America now incarcerates more individuals than any other industrialized nation in the world, by far, and the charismatic Clinton is at the epicenter of that explosion in prison population, overcrowding and the plethora of problems hatched from that dilemma because of a law he passed 21 years ago.
It took over 20 years for former President Clinton to point to the “three strikes” initiative as having contributed considerably overcrowding prison in huge numbers and leading to many young, black men having lifelong affiliations with the U.S. penal system, often for nonviolent offenses, crippling their futures and further fracturing urban families.
President Bill Clinton on Wednesday conceded that over-incarceration in the United States stems in part from policies passed under his administration.

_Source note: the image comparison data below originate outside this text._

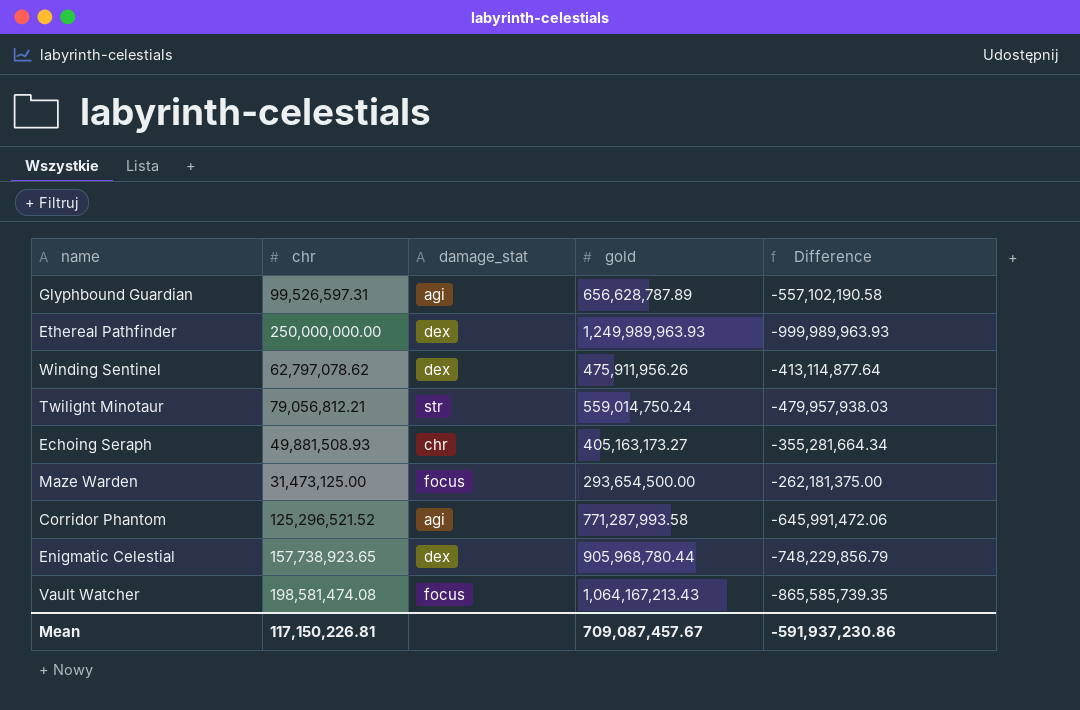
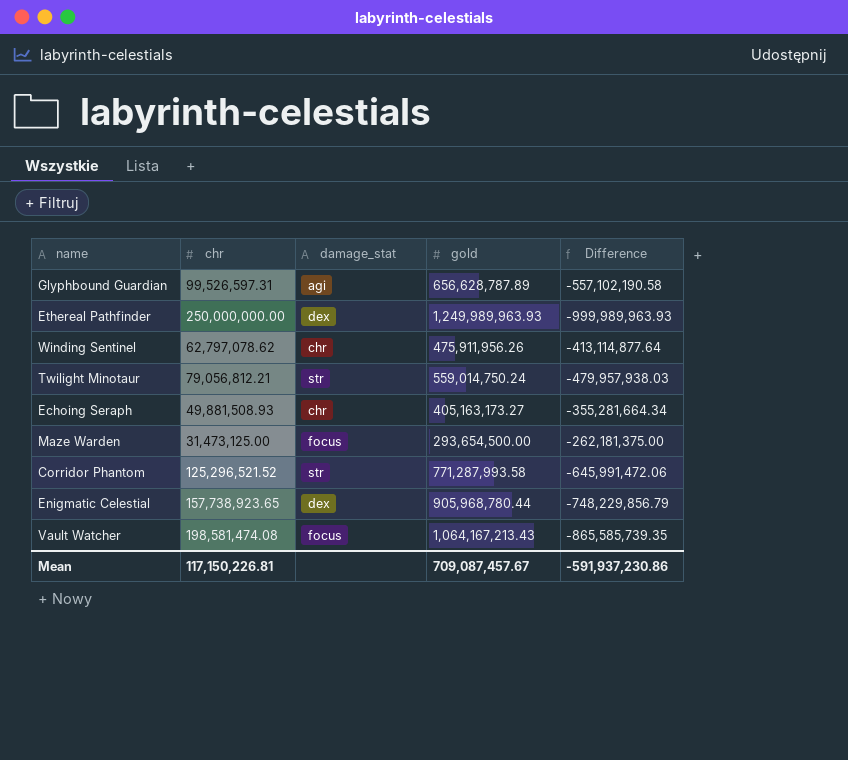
Winding Sentinel | damage_stat: dex -> chr
Corridor Phantom | damage_stat: agi -> str

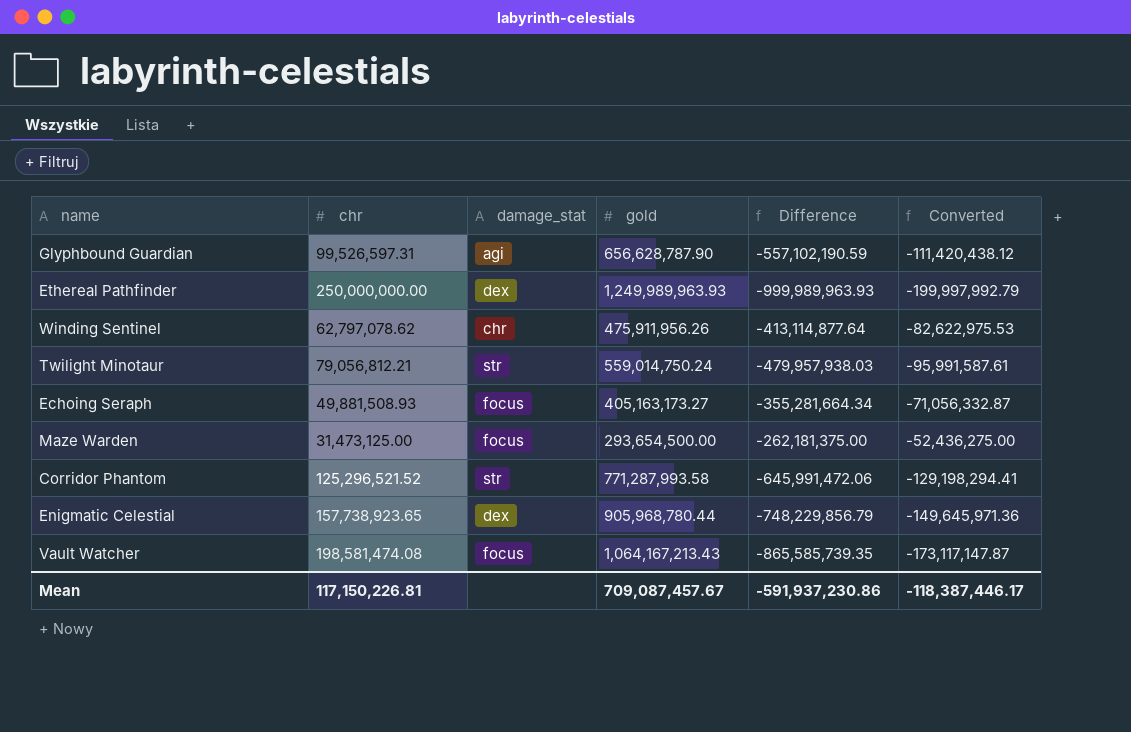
column Converted | formula: none -> [Difference] * 0.2
Glyphbound Guardian | gold: 656,628,787.89 -> 656,628,787.90
Glyphbound Guardian | Difference: -557,102,190.58 -> -557,102,190.59
Echoing Seraph | damage_stat: chr -> focus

Clinton signed into law a wide-reaching crime bill in 1994 that included the federal “three strikes” provision, mandating life sentences for criminals convicted of three felonies. Clinton acknowledged that policy’s role in over-incarceration in an interview with CNN’s Christiane Amanpour.
“The problem is the way it was written and implemented is we cast too wide a net and we had too many people in prison,” Clinton said Wednesday. “And we wound up…putting so many people in prison that there wasn’t enough money left to educate them, train them for new jobs and increase the chances when they came out so they could live productive lives.”
Clinton’s comments came after his wife extensively addressed prison reforms during the cultural quagmire in Baltimore with the controversial death of Freddie Gray, which sparked contentious demonstrations and also a day of riots and looting.
“Keeping them behind bars does little to reduce crime, but it does a lot to tear apart families,” Hillary Clinton said last week. “Our prisons and our jails are now our mental health institutions.”